Enstitü Müdürü İkmal Kalın,ev yönetimi ve beslenme bölümüne gelen kursiyerlerin, usta öğreticiler nezaretinde, dünyanın en büyük 5 mutfağından biri olan Türk mutfağının, fast-food ve
yabancı mutfak kültürü karşısında yozlaşmaması için çaba harcadığını bildirdi.
Kalın, Türklerin, Osmanlıdan gelen zengin bir mutfak kültürüne sahip olduğunu belirterek, ''Türk mutfağı özen,
sabır ve büyük
emek ister. Kolaycılık karşısında bu kültürün varlığını sürdüremeyiz. Kursiyerlerimizi bu bilinçle eğitiyoruz'' dedi.
Türk mutfak kültürünün açık büfe kültürü ve ayak üstü beslenme alışkanlığı nedeniyle yozlaşmasına karşı herkesin mücadele vermesi gerektiğini ifade eden Kalın, şunları söyledi:
''
Avrupa bizim mutfak kültürümüzü orada yaşayanlarımızın, Mc Donalds karşısındaki
döner kebap imajı ile tanıyor. Bu yanlış tanıtıma ne yazık ki Avrupa'da çok az sayıda doğru mutfak temsilcilerimiz
cevap vermeye çalışıyor. Onları birer kahraman olarak görüyoruz.
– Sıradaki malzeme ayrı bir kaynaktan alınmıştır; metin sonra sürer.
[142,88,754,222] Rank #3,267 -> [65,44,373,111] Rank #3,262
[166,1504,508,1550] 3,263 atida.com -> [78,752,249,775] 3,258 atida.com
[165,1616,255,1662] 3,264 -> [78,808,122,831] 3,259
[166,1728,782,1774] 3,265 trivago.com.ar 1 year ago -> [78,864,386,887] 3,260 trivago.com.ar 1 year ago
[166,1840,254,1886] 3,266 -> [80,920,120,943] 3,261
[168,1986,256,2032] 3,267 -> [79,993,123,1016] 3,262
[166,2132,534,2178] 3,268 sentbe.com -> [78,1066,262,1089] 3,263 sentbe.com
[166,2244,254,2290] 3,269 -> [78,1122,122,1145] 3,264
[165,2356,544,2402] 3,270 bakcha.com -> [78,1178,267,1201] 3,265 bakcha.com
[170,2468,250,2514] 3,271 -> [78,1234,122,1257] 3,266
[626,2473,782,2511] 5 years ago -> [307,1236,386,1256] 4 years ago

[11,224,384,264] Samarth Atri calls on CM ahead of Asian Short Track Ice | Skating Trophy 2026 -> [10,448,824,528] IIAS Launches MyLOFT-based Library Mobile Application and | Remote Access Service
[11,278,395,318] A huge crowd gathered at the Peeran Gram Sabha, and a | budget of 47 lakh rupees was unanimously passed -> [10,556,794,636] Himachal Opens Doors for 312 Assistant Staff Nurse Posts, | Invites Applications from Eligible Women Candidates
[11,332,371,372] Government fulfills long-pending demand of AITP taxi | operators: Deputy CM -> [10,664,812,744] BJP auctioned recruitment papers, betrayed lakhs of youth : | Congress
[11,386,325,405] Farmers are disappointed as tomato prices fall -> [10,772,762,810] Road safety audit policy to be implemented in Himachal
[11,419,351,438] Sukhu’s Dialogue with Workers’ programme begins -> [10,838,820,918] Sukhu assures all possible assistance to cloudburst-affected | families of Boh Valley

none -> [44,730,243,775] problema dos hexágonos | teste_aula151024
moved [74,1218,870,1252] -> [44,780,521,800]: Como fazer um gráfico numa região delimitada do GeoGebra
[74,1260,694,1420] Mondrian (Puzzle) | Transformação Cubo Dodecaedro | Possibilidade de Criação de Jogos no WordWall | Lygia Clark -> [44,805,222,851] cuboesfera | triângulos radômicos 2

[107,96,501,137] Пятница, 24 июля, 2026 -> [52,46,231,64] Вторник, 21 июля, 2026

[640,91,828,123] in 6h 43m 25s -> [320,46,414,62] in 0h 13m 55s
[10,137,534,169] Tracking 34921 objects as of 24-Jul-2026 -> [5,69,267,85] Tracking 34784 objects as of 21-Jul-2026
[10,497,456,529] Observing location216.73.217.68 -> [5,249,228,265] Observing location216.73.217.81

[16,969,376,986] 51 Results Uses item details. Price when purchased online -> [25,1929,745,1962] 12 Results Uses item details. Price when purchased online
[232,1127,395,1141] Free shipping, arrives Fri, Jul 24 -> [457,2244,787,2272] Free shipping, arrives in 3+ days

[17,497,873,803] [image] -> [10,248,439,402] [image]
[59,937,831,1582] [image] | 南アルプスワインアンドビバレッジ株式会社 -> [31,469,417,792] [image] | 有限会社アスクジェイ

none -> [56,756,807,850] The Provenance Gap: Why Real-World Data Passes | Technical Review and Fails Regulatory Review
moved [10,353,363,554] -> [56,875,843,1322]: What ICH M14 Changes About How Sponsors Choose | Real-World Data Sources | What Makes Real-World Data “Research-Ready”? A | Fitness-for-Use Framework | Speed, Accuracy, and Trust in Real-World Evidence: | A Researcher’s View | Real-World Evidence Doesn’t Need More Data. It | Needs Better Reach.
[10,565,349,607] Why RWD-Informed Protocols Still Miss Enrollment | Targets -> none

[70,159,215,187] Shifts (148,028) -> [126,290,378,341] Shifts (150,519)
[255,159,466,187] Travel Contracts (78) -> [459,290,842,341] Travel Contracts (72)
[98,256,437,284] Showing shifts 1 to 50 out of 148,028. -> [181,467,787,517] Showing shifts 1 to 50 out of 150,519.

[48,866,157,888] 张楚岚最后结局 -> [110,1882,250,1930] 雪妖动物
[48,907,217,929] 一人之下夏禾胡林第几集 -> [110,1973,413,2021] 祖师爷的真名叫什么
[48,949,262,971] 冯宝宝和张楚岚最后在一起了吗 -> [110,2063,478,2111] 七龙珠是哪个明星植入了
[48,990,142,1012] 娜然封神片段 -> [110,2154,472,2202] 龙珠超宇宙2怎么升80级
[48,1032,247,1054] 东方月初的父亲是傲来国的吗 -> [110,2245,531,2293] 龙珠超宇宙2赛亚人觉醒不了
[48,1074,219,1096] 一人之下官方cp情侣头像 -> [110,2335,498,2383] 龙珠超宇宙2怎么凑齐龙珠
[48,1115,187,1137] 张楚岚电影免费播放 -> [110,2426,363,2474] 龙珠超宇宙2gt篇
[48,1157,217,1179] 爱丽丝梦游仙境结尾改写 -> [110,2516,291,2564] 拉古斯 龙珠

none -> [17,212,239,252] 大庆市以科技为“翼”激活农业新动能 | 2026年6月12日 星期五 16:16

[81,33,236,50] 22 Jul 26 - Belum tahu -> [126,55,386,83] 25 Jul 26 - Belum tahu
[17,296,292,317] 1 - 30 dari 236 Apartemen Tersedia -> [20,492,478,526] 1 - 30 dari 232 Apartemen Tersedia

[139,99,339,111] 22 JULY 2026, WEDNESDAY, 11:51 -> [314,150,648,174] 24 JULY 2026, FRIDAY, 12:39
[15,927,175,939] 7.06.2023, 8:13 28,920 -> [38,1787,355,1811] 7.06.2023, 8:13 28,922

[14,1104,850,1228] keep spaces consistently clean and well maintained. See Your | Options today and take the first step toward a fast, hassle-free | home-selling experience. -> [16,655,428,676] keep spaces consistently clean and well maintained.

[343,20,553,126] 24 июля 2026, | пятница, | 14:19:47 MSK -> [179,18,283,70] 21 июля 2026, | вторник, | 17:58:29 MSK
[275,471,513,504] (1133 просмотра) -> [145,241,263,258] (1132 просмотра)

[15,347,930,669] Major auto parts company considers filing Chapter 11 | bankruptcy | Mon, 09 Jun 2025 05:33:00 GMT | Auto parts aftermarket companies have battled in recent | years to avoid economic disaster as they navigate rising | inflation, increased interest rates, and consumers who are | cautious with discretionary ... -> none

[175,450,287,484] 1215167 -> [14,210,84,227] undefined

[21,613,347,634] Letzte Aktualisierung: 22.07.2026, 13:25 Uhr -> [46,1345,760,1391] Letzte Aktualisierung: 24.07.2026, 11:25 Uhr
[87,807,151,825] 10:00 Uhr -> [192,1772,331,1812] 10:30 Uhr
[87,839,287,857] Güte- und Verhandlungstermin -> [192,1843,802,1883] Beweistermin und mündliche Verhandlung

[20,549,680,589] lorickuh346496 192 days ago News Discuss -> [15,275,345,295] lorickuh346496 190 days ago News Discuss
Bu kahramanların sayısını
yurt içinde de yurt dışında da artırmalıyız.''
Kalın, ev yönetimi ve beslenme bölümünden 2 yılda
mezun olan öğrencilerin, Türk mutfağının zengin kültürünü öğrenip, Türk damak tadını korumaya aldıklarını vurgulayarak, ''Mezun öğrencilerimiz, öğrendiklerini evlerinde uyguladıkları gibi
restoran ve pastahanelerde rahatlıkla iş bulabiliyor veya kendi işlerini kurabiliyorlar'' dedi.